Transcribe the entries below exactly from their first line through the line containing "html: <h4>Schriftart (Strg+D)</h4>", and let no picture into the copy.

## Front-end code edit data
══════════
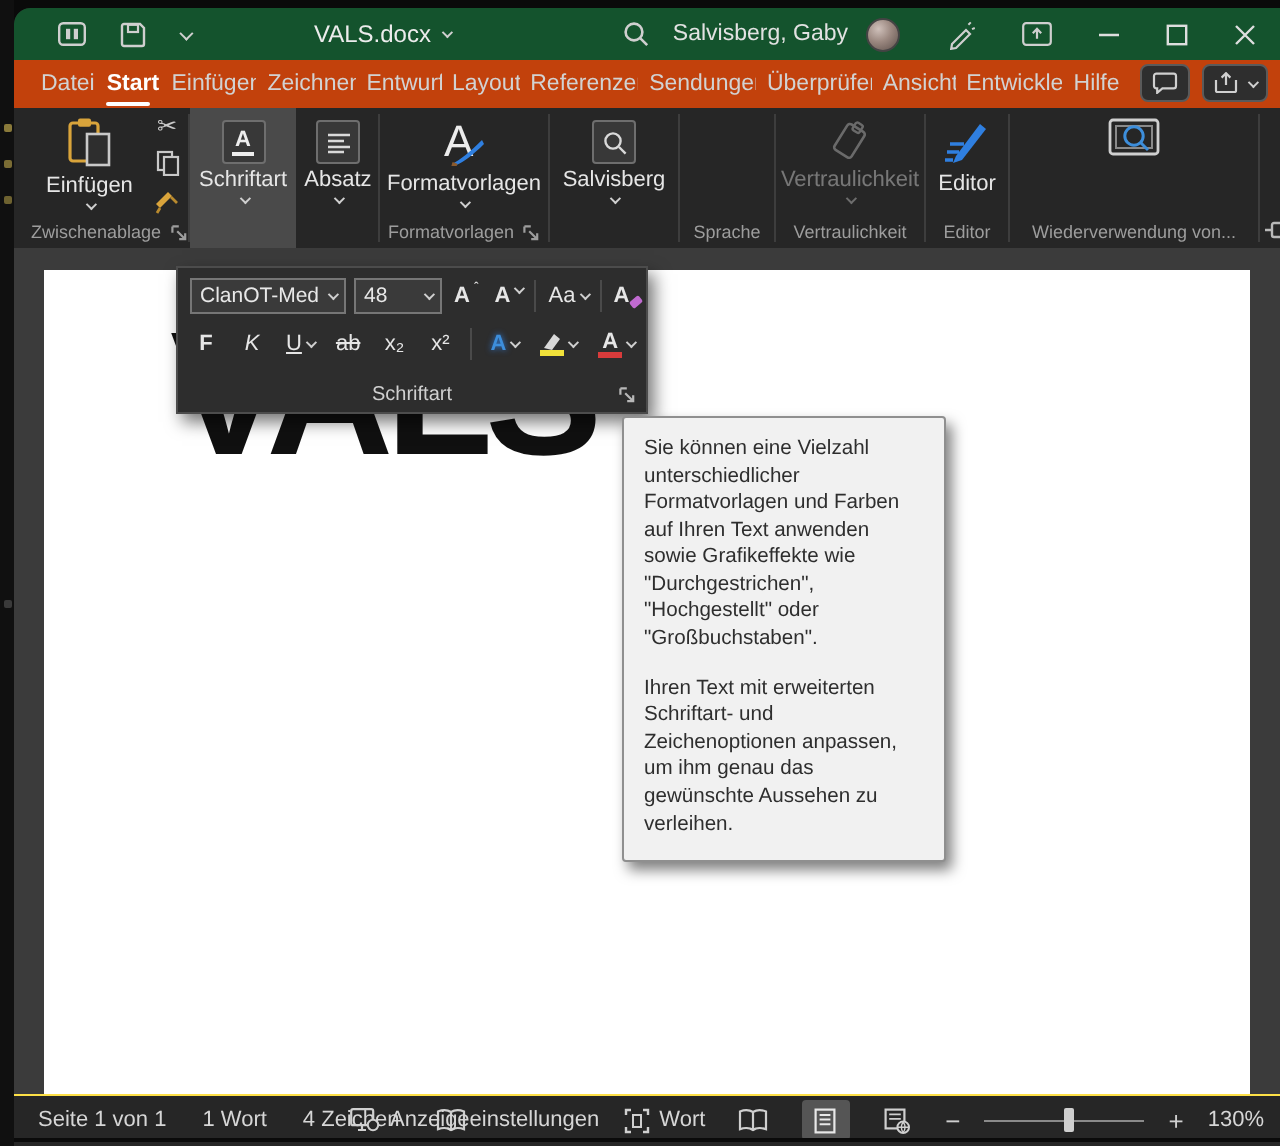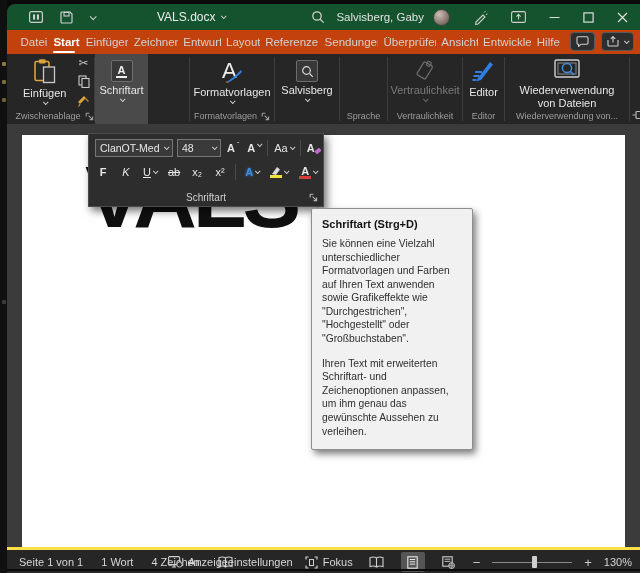"Absatz" div.rgroup { html: none -> <div> <div> <span> <svg> <path></path> </svg> </span> <span>Absatz</span> <span></span> </div> </div> }
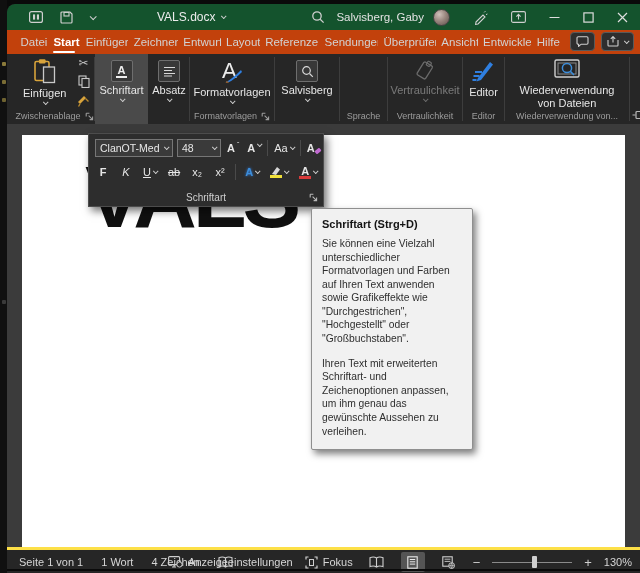"Wiederverwendung" span.lbl { html: <span> <span>Wiederverwendung</span><br> <span>von Dateien</span> </span> -> none }
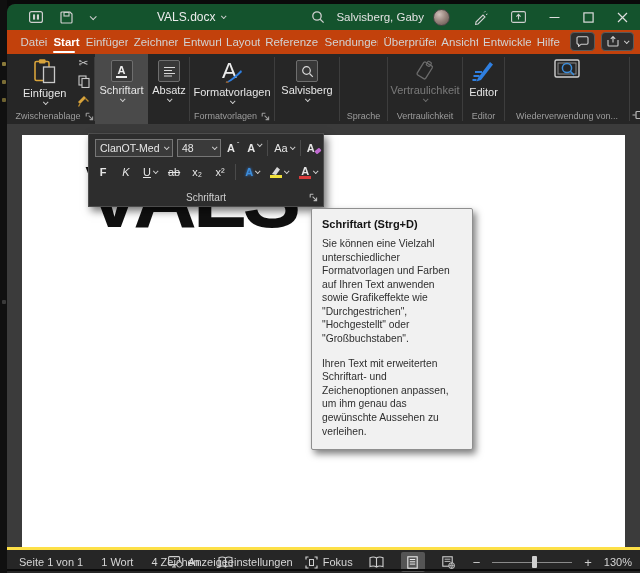"Schriftart (Strg+D)" h4 { html: <h4>Schriftart (Strg+D)</h4> -> none }
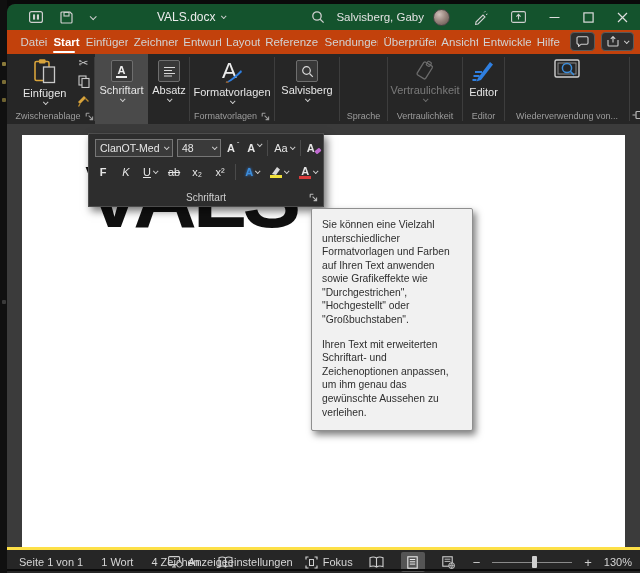"Seite 1 von 1" .statusbar { border-top: 3px solid #fde047 -> 1px solid #fde047 }
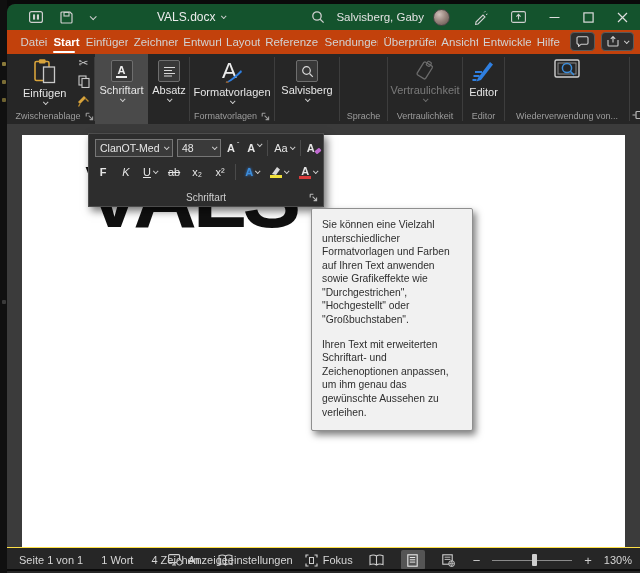"Fokus" span { text: Fokus -> Wort }
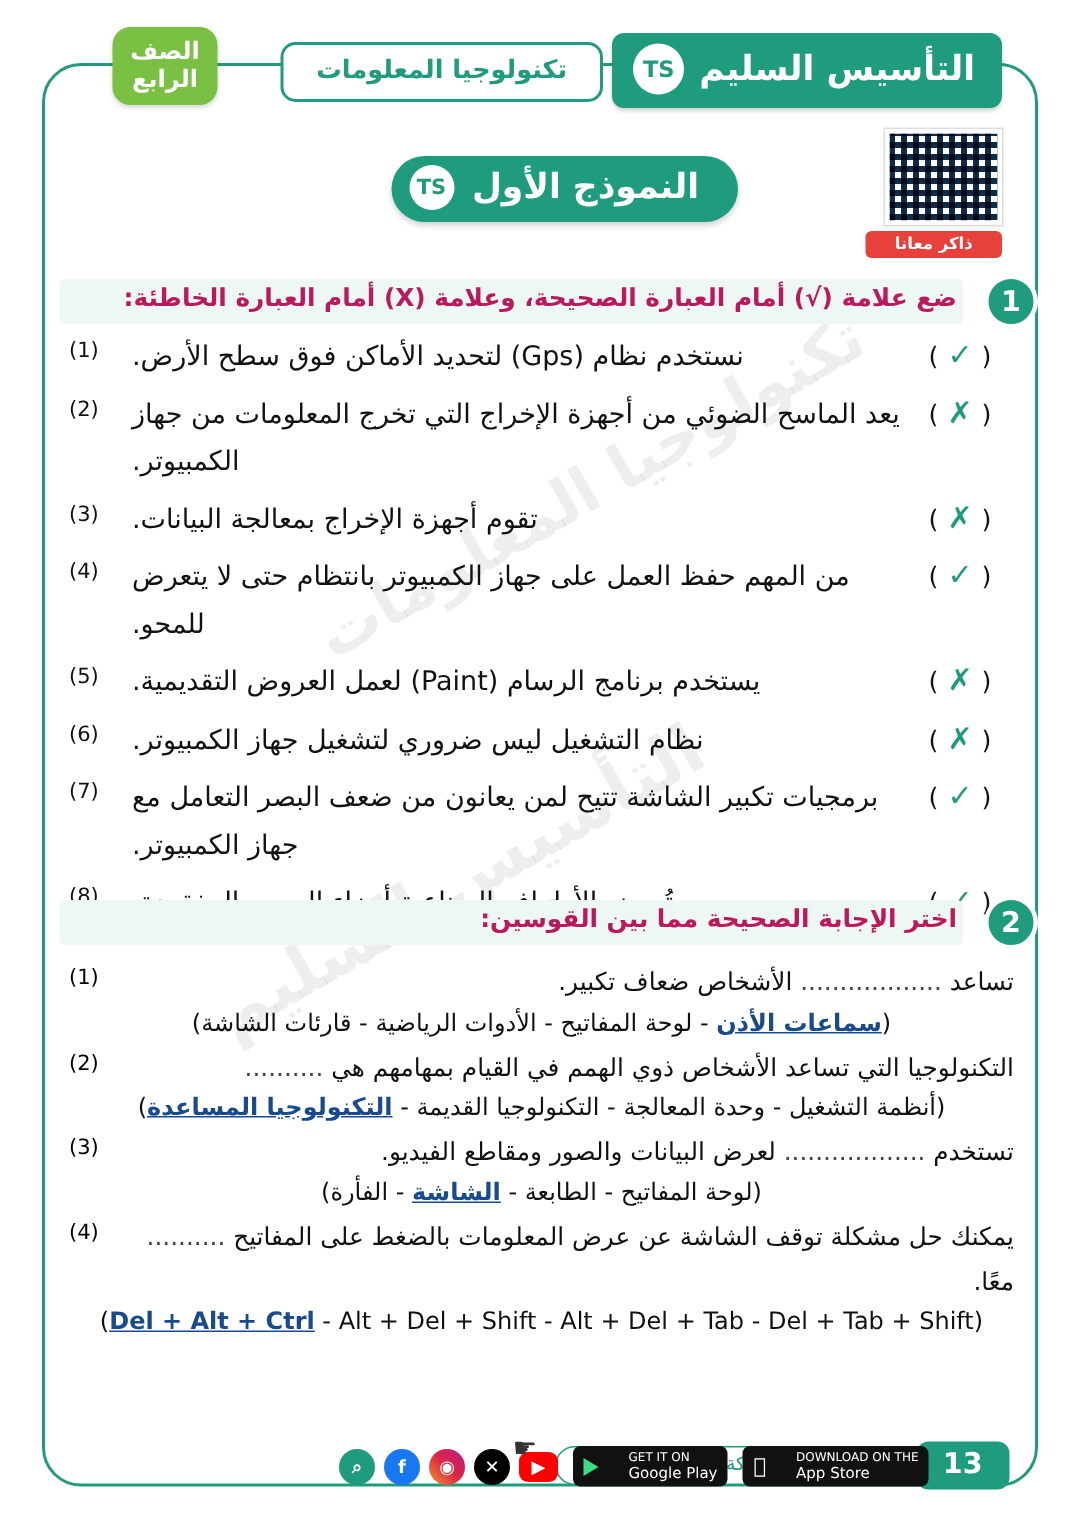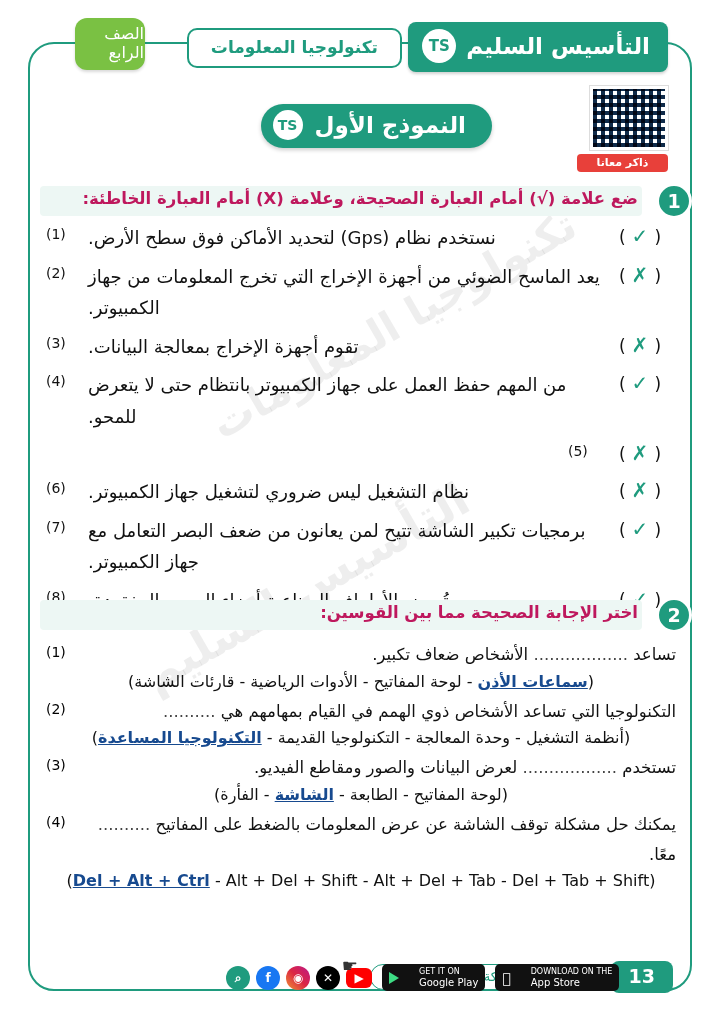"الصف" .grade-badge { font-weight: normal -> bold; text-align: right -> center }
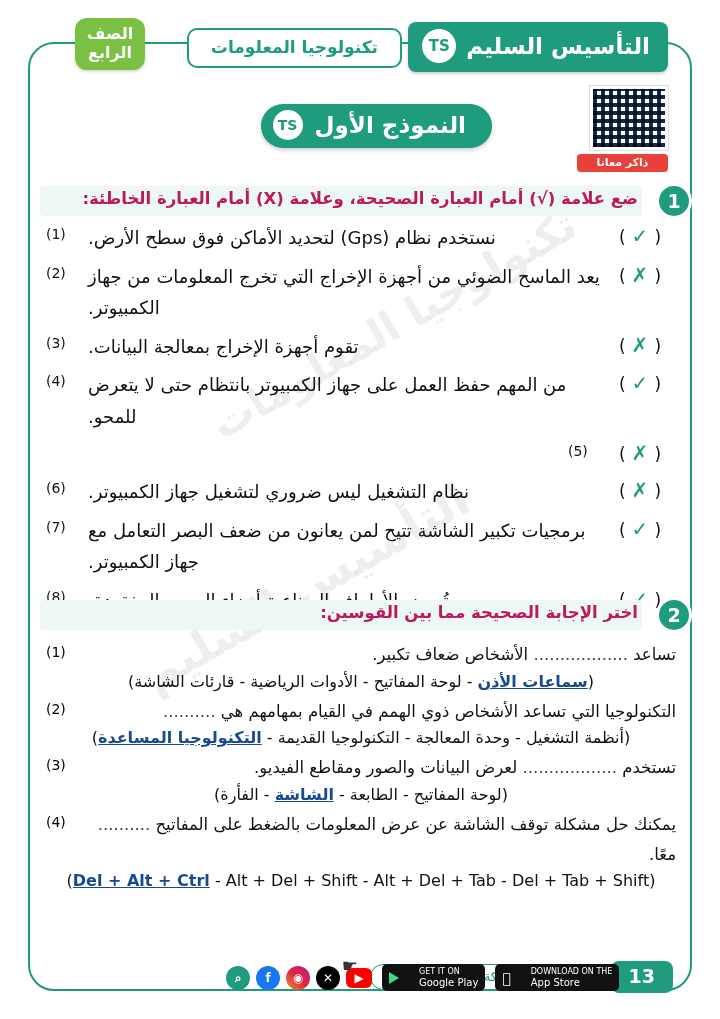"يستخدم برنامج الرسام (Paint) لعمل" div.q1-text { html: none -> <div>يستخدم برنامج الرسام (Paint) لعمل العروض التقديمية.</div> }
══════════
## Answer space
"Absatz" div.rgroup { html: none -> <div> <div> <span> <svg> <path></path> </svg> </span> <span>Absatz</span> <span></span> </div> </div> }
"Wiederverwendung" span.lbl { html: <span> <span>Wiederverwendung</span><br> <span>von Dateien</span> </span> -> none }
"Schriftart (Strg+D)" h4 { html: <h4>Schriftart (Strg+D)</h4> -> none }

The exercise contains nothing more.